В одном из первых рассказов, написанных уже за границей («Конец», 1921), Бунин пишет, каков был отъезд, путешествие в шторм и ночь на «Патрасе», старом, ненадежном корыте, мало похожем на роскошную «Атлантиду» «Господина из Сан-Франциско». Пассажиры парохода — словно общий портрет всей будущей парижской эмиграции: «Были крупнейшие мошенники, обремененные наживой, покинувшие город спокойно, в твердой уверенности, что им будет неплохо всюду. Были люди порядочные, но тоже пока еще спокойные, бежавшие впервые и еще не вполне сознавшие всю важность того, что случилось. Были даже такие, что бежали совсем неожиданно для себя, что просто заразились общим бегством и сорвались с места в самую последнюю минуту, без вещей, без денег, без теплой одежды, даже без смены белья, как, например, какие-то две певички, не к месту нарядные, смеявшиеся над своим нечаянным путешествием, как над забавным приключением. Но преобладали все же настоящие беженцы, бегущие уже давно, из города в город, и, наконец, добежавшие до последней русской черты».

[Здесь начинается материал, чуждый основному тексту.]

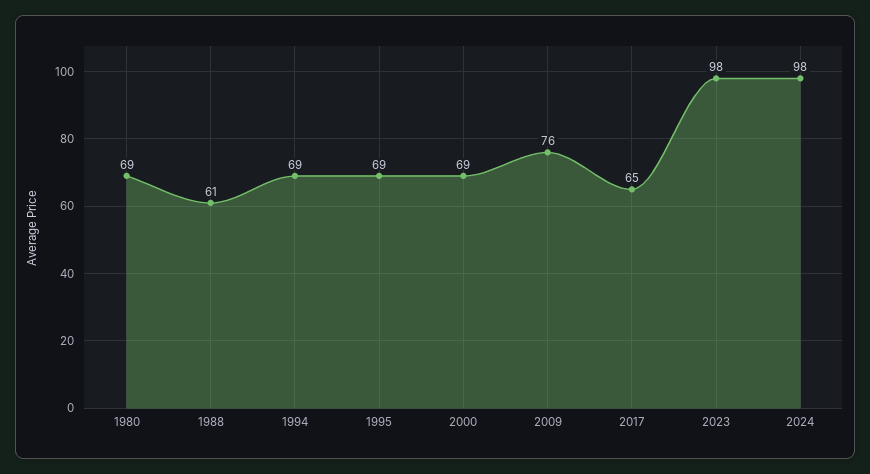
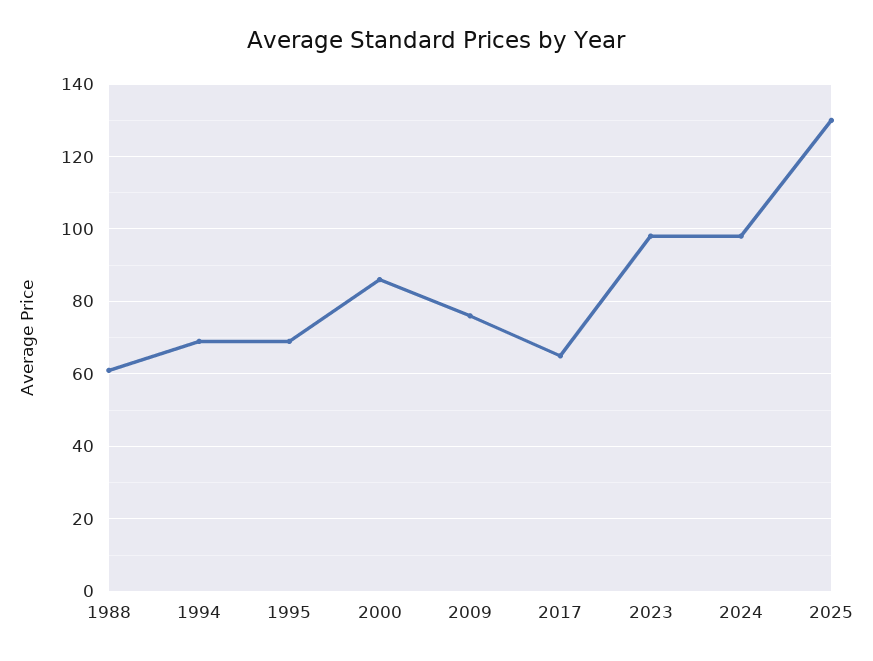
1980: 69 -> none
2000: 69 -> 85
2025: none -> 130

Цетлины сдержали свое слово о помощи: в Белграде, — уже в Белграде! после Константинополя, Буниных ожидали деньги и французские паспорта. В Париже они же поместили приезжих на первое время в своей квартире.

Но вернемся к прекрасному, мрачно-возвышенному, горько-выстраданному «Господину из Сан-Франциско». Этот шедевр обрел свою долгую и великую, великую для автора, о том еще и не ведавшего, историю. Как говорят биллиардисты, хороший удар не пропадает.

В 1921 году, уже в эмиграции, в Париже вышел сборник рассказов Бунина «Господин из Сан-Франциско». Это издание будто взорвало общество, — и читавших и не читавших Бунина прежде. Французскую прессу заполнило множество откликов: «…настоящий русский талант, кровоточащий, неровный и вместе с тем мужественный и большой», «…он рисует перед нами картину всего человечества в целом и русского народа в частности — в пессимистической манере…», «господин Бунин прибавил еще одно имя, мало известное во Франции, к именам самых больших русских писателей».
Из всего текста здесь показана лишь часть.